Commit graph

7674 commits

Author SHA1 Message Date
Randall Stewart
2ad584c555 tcp: Inconsistent use of hpts_calling flag
Gleb has noticed there were some inconsistency's in the way the inp_hpts_calls flag was being used. One
such inconsistency results in a bug when we can't allocate enough sendmap entries to entertain a call to
rack_output().. basically a timer won't get started like it should. Also in cleaning this up I find that the
"no_output" side of input needs to be adjusted to make sure we don't try to re-pace too quickly outside
the hpts assurance of 250useconds.

Another thing here is we end up with duplicate calls to tcp_output() which we should not. If packets go
from hpts for processing the input side of tcp will call the output side of tcp on the last packet if it is needed.
This means that when that occurs a second call to tcp_output would be made that is not needed and if pacing
is going on may be harmful.

Lets fix all this and explicitly state the contract that hpts is making with transports that care about the
flag.

Reviewed by: tuexen, glebius
Sponsored by: Netflix Inc
Differential Revision:https://reviews.freebsd.org/D39653
2023-04-17 17:10:26 -04:00
Randall Stewart
37229fed38 tcp: Blackbox logging and tcp accounting together can cause a crash.
If you currently turn BB logging on and in combination have TCP Accounting on we can get a
crash where we have no NULL check and we run out of memory. Also lets make sure we
don't do a divide by 0 in calculating any BB ratios.

Reviewed by: tuexen
Sponsored by: Netflix Inc
Differential Revision:https://reviews.freebsd.org/D39622
2023-04-17 13:52:00 -04:00
Gleb Smirnoff
3232b1f4a9 tcp: fix build
The recent 25685b7537 came in conflict with a540cdca31.  Remove the
code that cleans up the old style input queue.  Note that two lines
below we assert that the new style input queue is empty.  The TCP
stacks that use the queue are supposed to flush it in their
tfb_tcp_fb_fini method.
2023-04-17 10:24:20 -07:00
Gleb Smirnoff
a540cdca31 tcp_hpts: use queue(9) STAILQ for the input queue
Reviewed by:		rrs
Differential Revision:	https://reviews.freebsd.org/D39574
2023-04-17 09:07:23 -07:00
Randall Stewart
3cc7b66732 tcp: stack unloading crash in rack and bbr
Its possible to induce a crash in either rack or bbr.
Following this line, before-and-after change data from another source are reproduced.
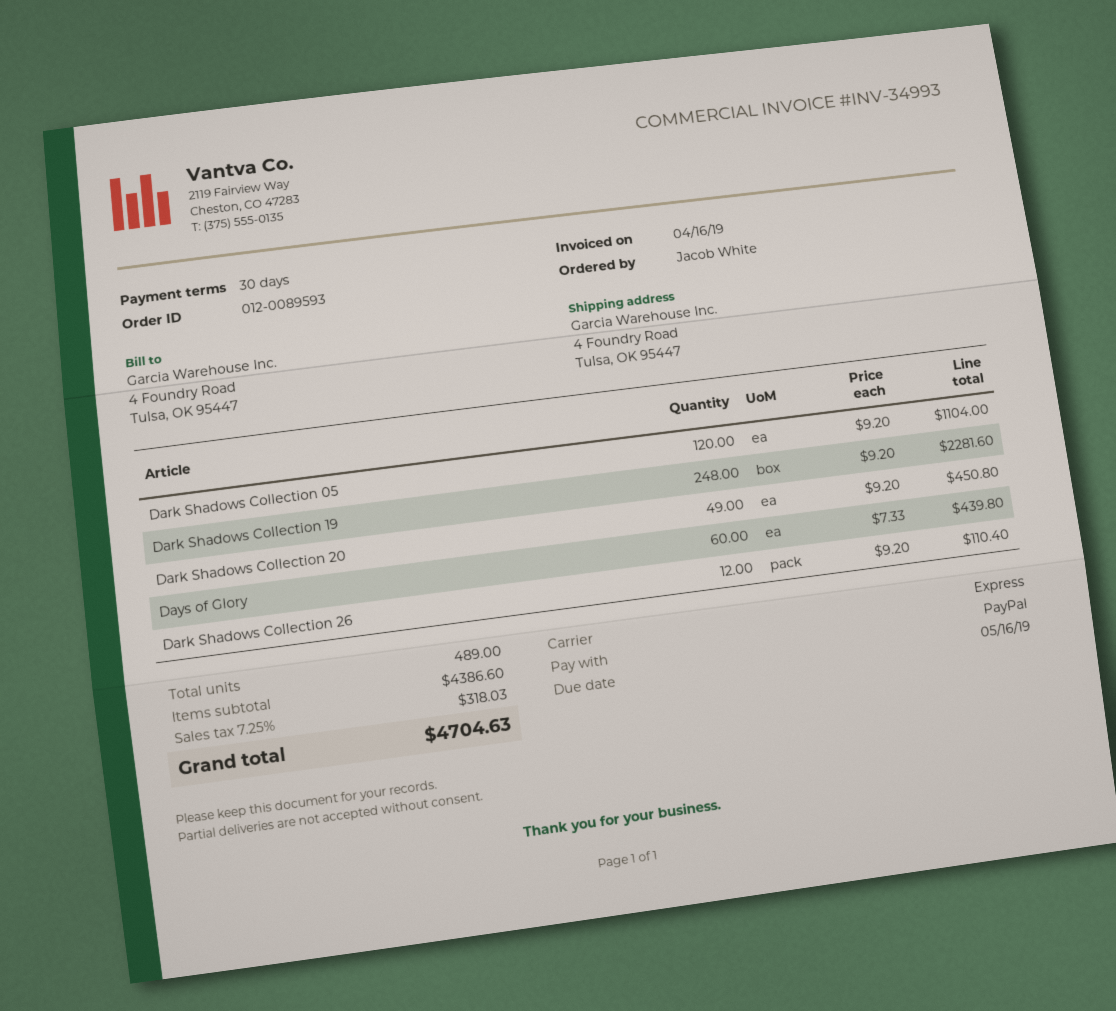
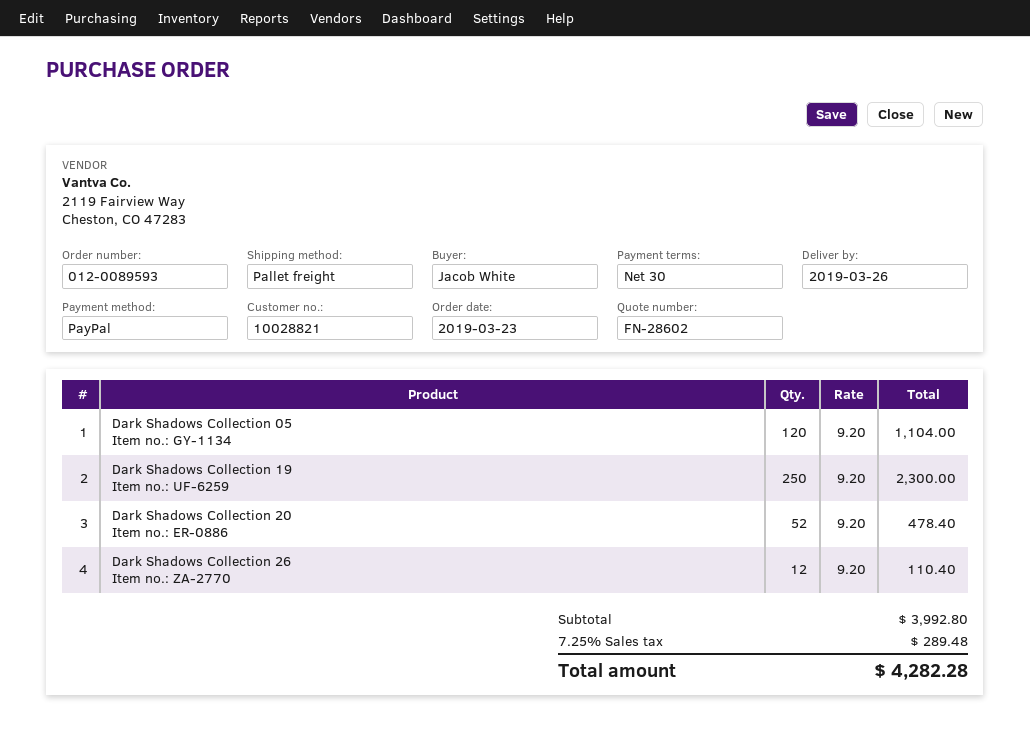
shipping method: express -> pallet freight
Dark Shadows Collection 19: 248 x 9.20 = 2281.60 -> 250 x 9.20 = 2300.00
Dark Shadows Collection 20: 49 x 9.20 = 450.80 -> 52 x 9.20 = 478.40
Days of Glory: 60 x 7.33 = 439.80 -> none
subtotal: 4386.60 -> 3992.80
tax: 7.25% = 318.03 -> 7.25% = 289.48
total: 4704.63 -> 4282.28

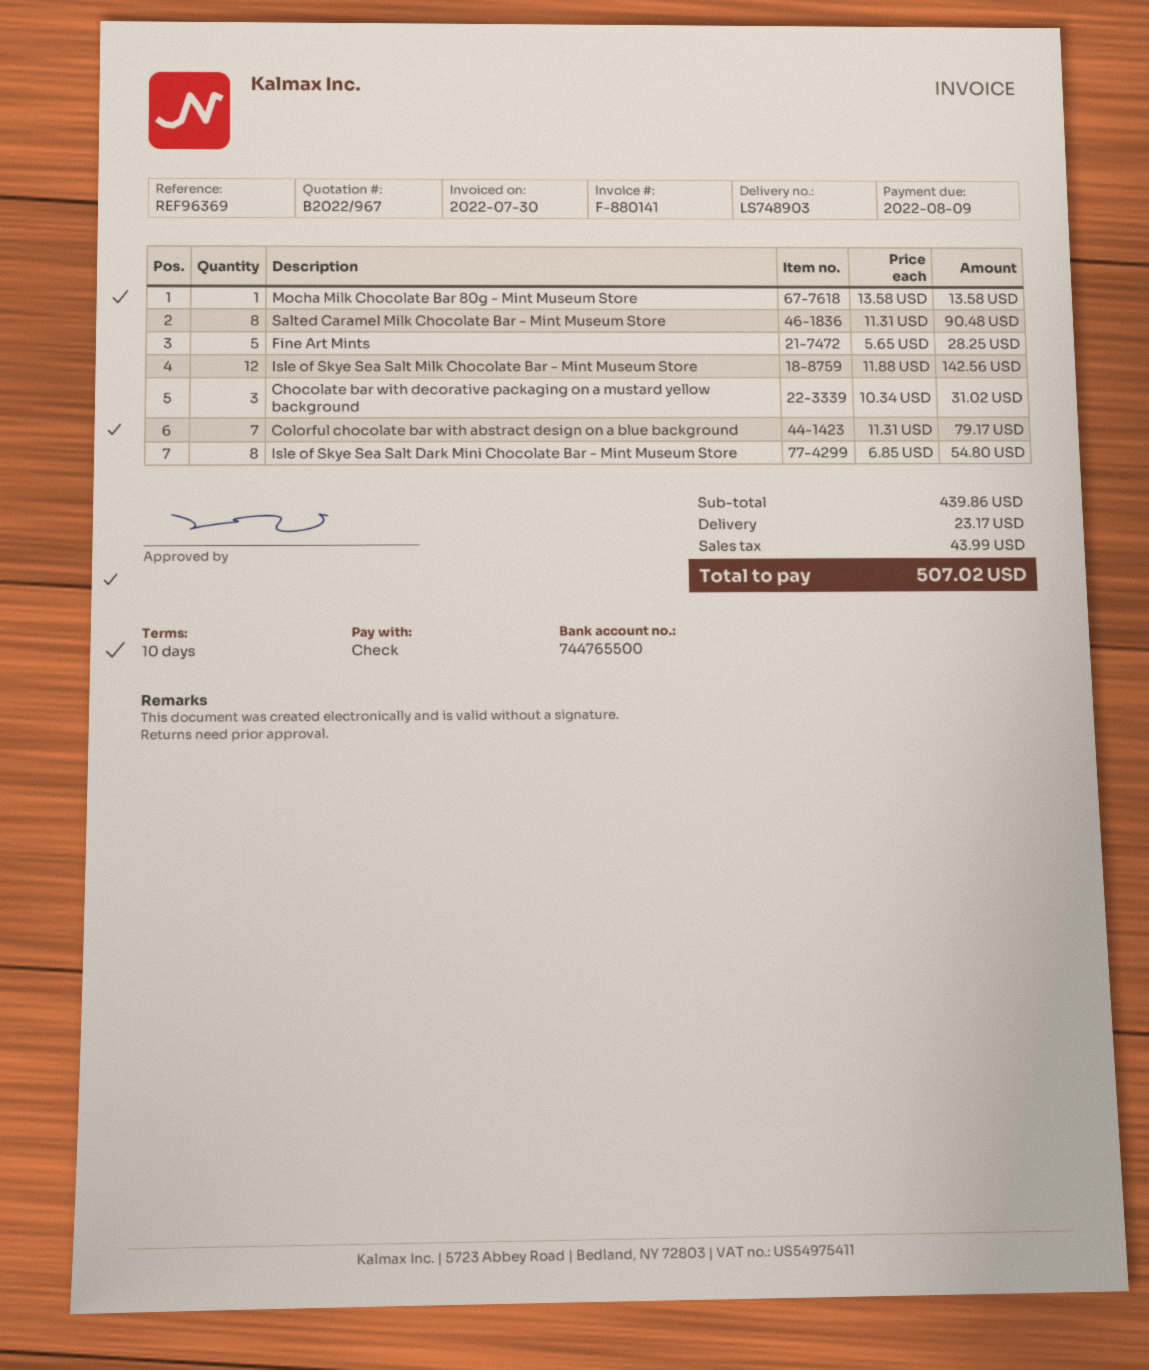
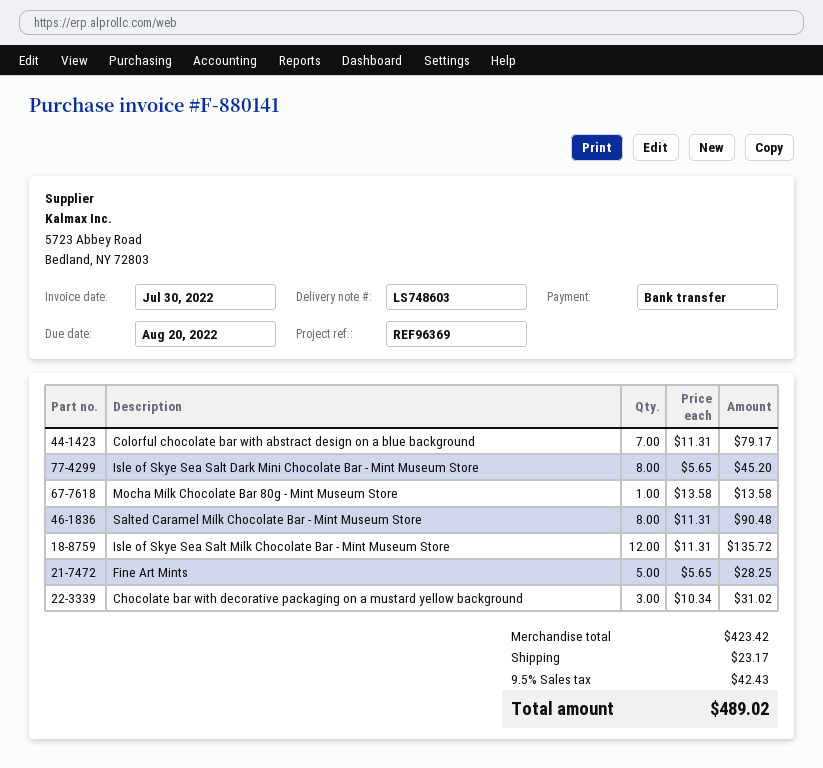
delivery note number: LS748903 -> LS748603
due date: 2022-08-09 -> 2022-08-20
payment method: cheque -> bank transfer
Isle of Skye Sea Salt Milk Chocolate Bar - Mint Museum Store: 12 x 11.88 = 142.56 -> 12 x 11.31 = 135.72
Isle of Skye Sea Salt Dark Mini Chocolate Bar - Mint Museum Store: 8 x 6.85 = 54.80 -> 8 x 5.65 = 45.20
subtotal: 439.86 -> 423.42
tax: 43.99 -> 42.43
total: 507.02 -> 489.02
This would be done
if the rack stack were say the default and bbr was being used by a connection.
If the bbr stack is then unloaded and it was active, we will trigger a MPASS assert
in tcp_hpts since the new stack (default rack) would start a timer, and the old stack
(bbr) would have the inp already in hpts.

Reviewed by: tuexen
Sponsored by: Netflix Inc
Differential Revision:https://reviews.freebsd.org/D39576
2023-04-14 15:42:23 -04:00
Randall Stewart
9903bf34f0 tcp: rack pacing has some caveats that need to be obeyed when LRO is missing
n further non-LRO testing I found a case where rack is supposed to be waking up but
it is not now. In this special case it sets the flag rc_ack_can_sendout_data. When that is
set we should not prohibit output.

Reviewed by: tuexen
Sponsored by: Netflix Inc
Differential Revision:https://reviews.freebsd.org/D39565
2023-04-14 09:33:36 -04:00
Randall Stewart
25685b7537 TCP: Misc cleanups of tcp_subr.c
In going through all the TCP stacks I have found we have a few little bugs and niggles that need to
be cleaned up in tcp_subr.c including the following:

a) Set tcp_restoral_thresh to 450 (45%) not 550. This is a better proven value in my testing.
b) Lets track when we try to do pacing but fail via a counter for connections that do pace.
c) If a switch away from the default stack occurs and it fails we need to make sure the time
   scale is in the right mode (just in case the other stack changed it but then failed).
d) Use the TP_RXTCUR() macro when starting the TT_REXMT timer.
e) When we end a default flow lets log that in BBlogs as well as cleanup any t_acktime (disable).
f) When we respond with a RST lets make sure to update the log_end_status properly.
g) When starting a new pcb lets assure that all LRO features are off.
h) When discarding a connection lets make sure that any t_in_pkt's that might be there are freed properly.

Reviewed by: tuexen
Sponsored by: Netflix Inc
Differential Revision:https://reviews.freebsd.org/D39501
2023-04-13 09:29:05 -04:00
Michael Tuexen
2ba2849c82 tcp: fix typo in comment
Reported by:	cc
MFC after:	1 week
Sponsored by:	Netflix, Inc.
2023-04-12 18:08:21 +02:00
Michael Tuexen
c687f21add tcp: make net.inet.tcp.functions_default vnet specific
Reviewed by:		cc, rrs
MFC after:		1 week
Sponsored by:		Netflix, Inc.
Differential Revision:	https://reviews.freebsd.org/D39516
2023-04-12 18:04:27 +02:00
Randall Stewart
1073f41657 tcp_lro: When processing compressed acks lets support the new early wake feature for rack.
During compressed ack and mbuf queuing we determine if we need to wake up. A
new function was added that is optional to the tfb so that the stack itself can also
be asked if a wakeup should happen. This helps compensate for late hpts calls.

Reviewed by: tuexen
Sponsored by: Netflix Inc
Differential Revision:https://reviews.freebsd.org/D39502
2023-04-12 11:35:14 -04:00
Michael Tuexen
73c48d9d8f tcp: fix deregistering stacks when vnets are used
This fixes a bug where stacks could not be deregistered when
end points in the non-default vnet are using it.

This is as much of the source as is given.